__WHAT YOU WILL DO__:
Write out, exactly and only, the lines that run from the top of the records to the line with "[283,165,335,177] cron-jobs ->". Include both ends; exclude pictures.

__EXERCISE MATERIALS__:
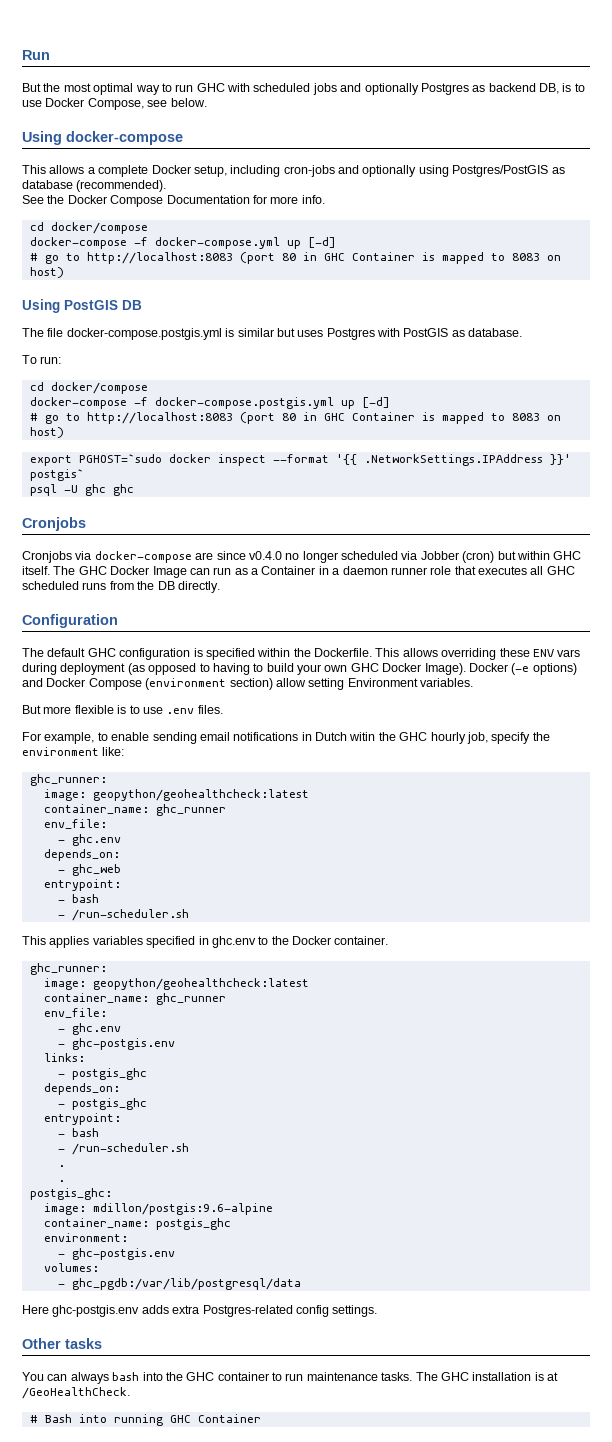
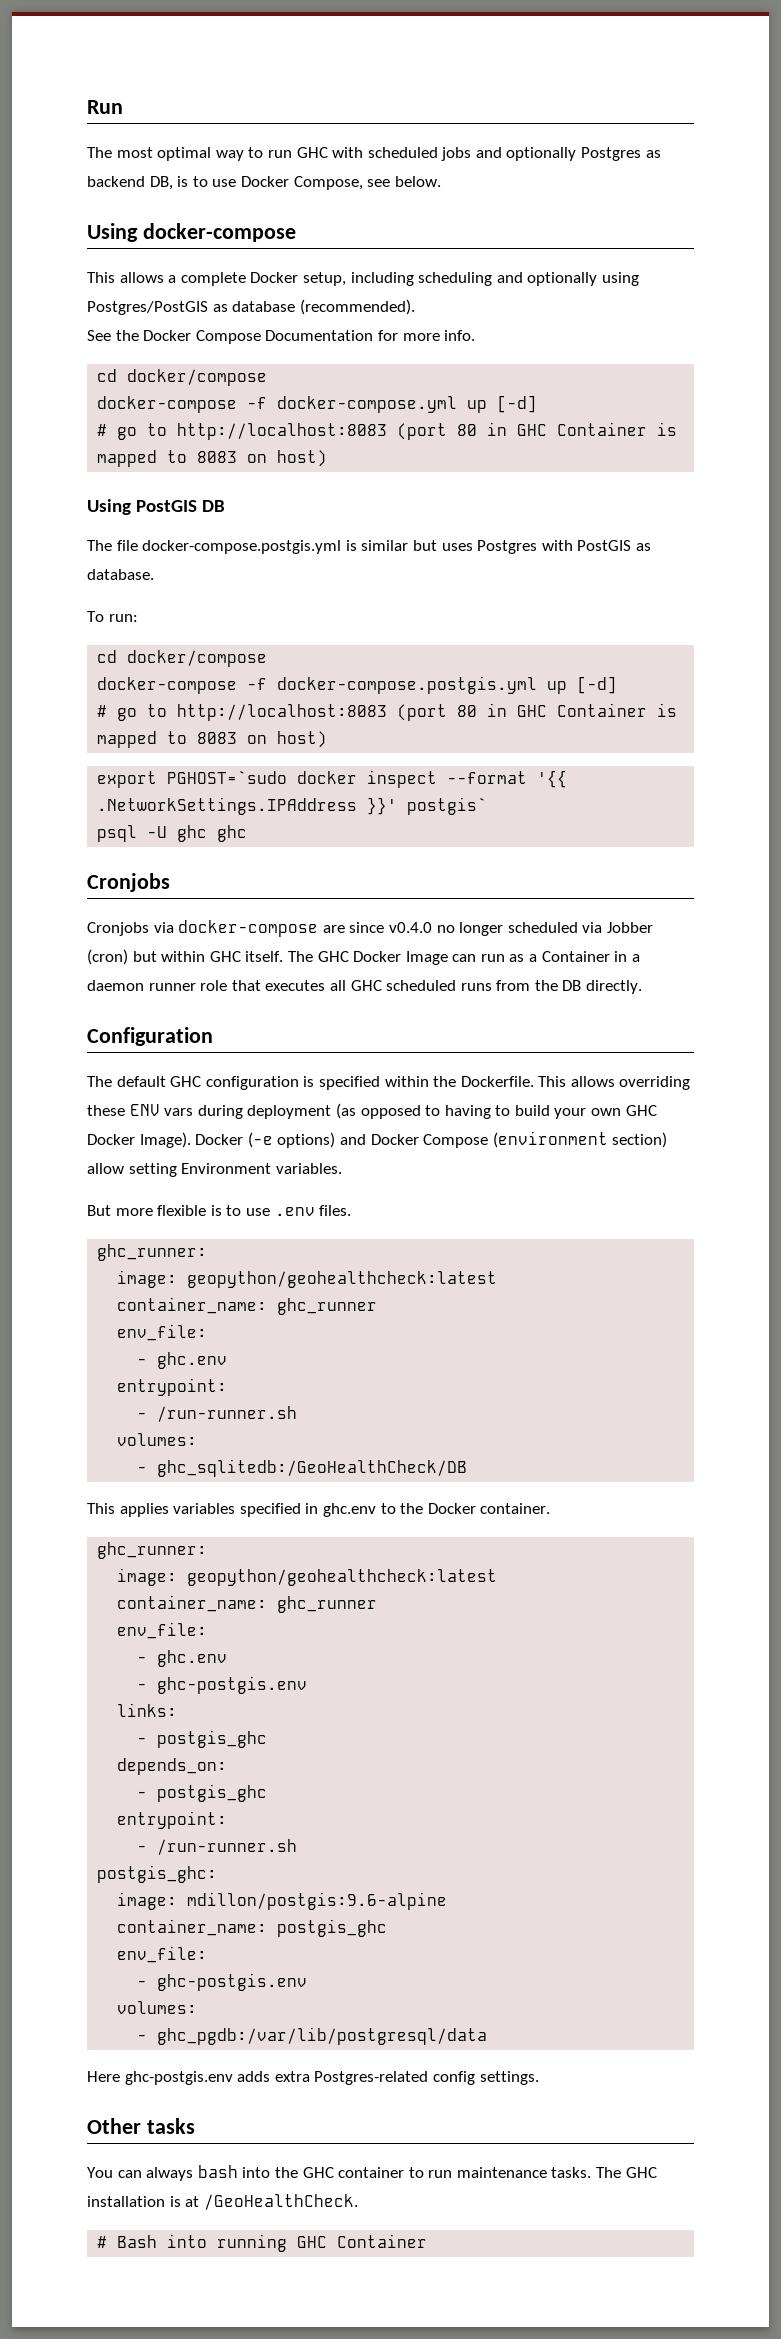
[22,83,61,92] But the -> [87,147,112,158] The
[283,165,335,177] cron-jobs -> [418,272,493,286] scheduling
[22,732,550,744] [22,747,125,756] [29,774,107,786] [43,789,309,801] [43,804,226,816] [43,819,107,829] [57,834,121,846] [43,849,120,861] [57,864,121,876] [43,879,121,891] [57,894,99,903] [57,909,189,921] // For example, to enable sending email notifications in Dutch witin the GHC hourly job, specify the environment like: // ghc_runner: // image: geopython/geohealthcheck:latest // container_name: ghc_runner // env_file: // - ghc.env // depends_on: // - ghc_web // entrypoint: // - bash // - /run-scheduler.sh -> [97,1244,208,1261] [117,1270,498,1288] [117,1297,378,1315] [117,1324,208,1341] [137,1352,228,1369] [117,1378,228,1396] [137,1406,298,1422] [117,1433,198,1446] [137,1459,468,1477] // ghc_runner: // image: geopython/geohealthcheck:latest // container_name: ghc_runner // env_file: // - ghc.env // entrypoint: // - /run-runner.sh // volumes: // - ghc_sqlitedb:/GeoHealthCheck/DB
[71,1128,99,1137] [57,1143,189,1155] [57,1165,65,1167] [57,1180,65,1182] bash // - /run-scheduler.sh // . // . -> [157,1839,298,1855] /run-runner.sh
[43,1233,128,1242] environment: -> [117,1946,208,1963] env_file:

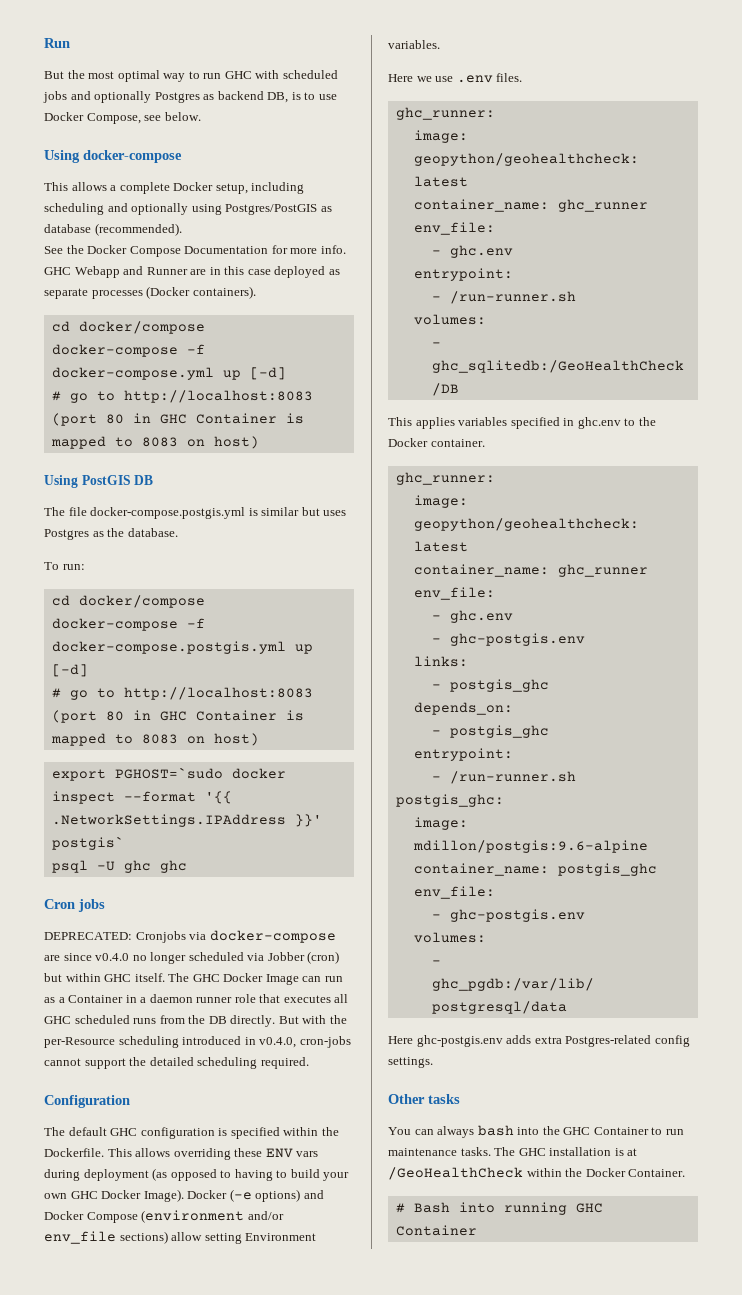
[87,147,112,158] The -> [44,70,85,79] But the
(476, 335) none -> [44,266,340,278] [44,286,256,299] GHC Webapp and Runner are in this case deployed as separate processes (Docker containers).
[541,540,651,551] with PostGIS as -> [92,528,125,537] as the
[87,873,170,892] Cronjobs // -> [44,899,105,912] [44,932,132,940] Cron jobs // DEPRECATED:
(643, 987) none -> [278,1015,347,1024] [44,1036,351,1048] [44,1057,309,1069] But with the per-Resource scheduling introduced in v0.4.0, cron-jobs cannot support the detailed scheduling required.
[612,1132,668,1148] section) -> [247,1211,284,1220] [44,1231,168,1244] and/or env_file sections)
[87,1205,242,1216] But more flexible is to -> [388,74,432,82] Here we
[338,2167,405,2178] container -> [593,1127,649,1135] Container
[203,2194,358,2210] /GeoHealthCheck. -> [388,1167,686,1180] /GeoHealthCheck within the Docker Container.

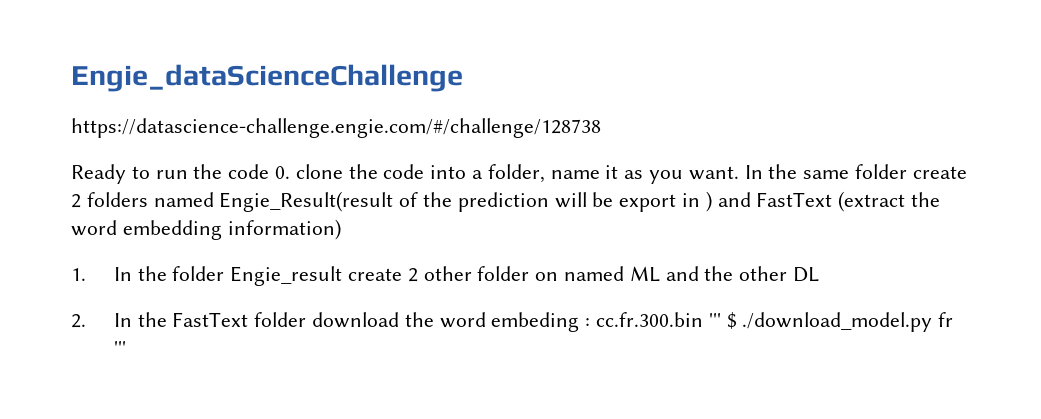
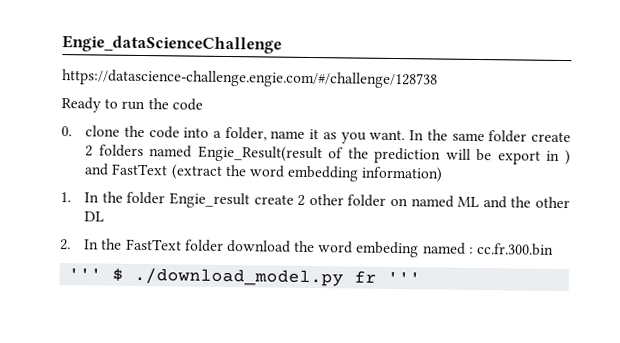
(270, 171) none -> (203, 104) //
(580, 322) none -> [422,242,466,255] named
(703, 319) none -> (554, 249) //

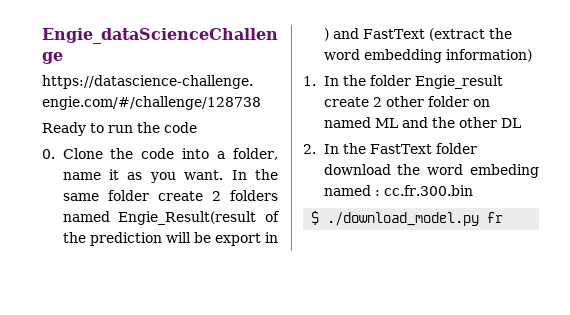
[85,125,121,137] clone -> [62,148,103,159] Clone
[68,268,103,280] ''' -> (473, 190) none
[387,271,422,284] ''' -> (504, 217) none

__REPLY TO THE TASK__:
[22,83,61,92] But the -> [87,147,112,158] The
[283,165,335,177] cron-jobs -> [418,272,493,286] scheduling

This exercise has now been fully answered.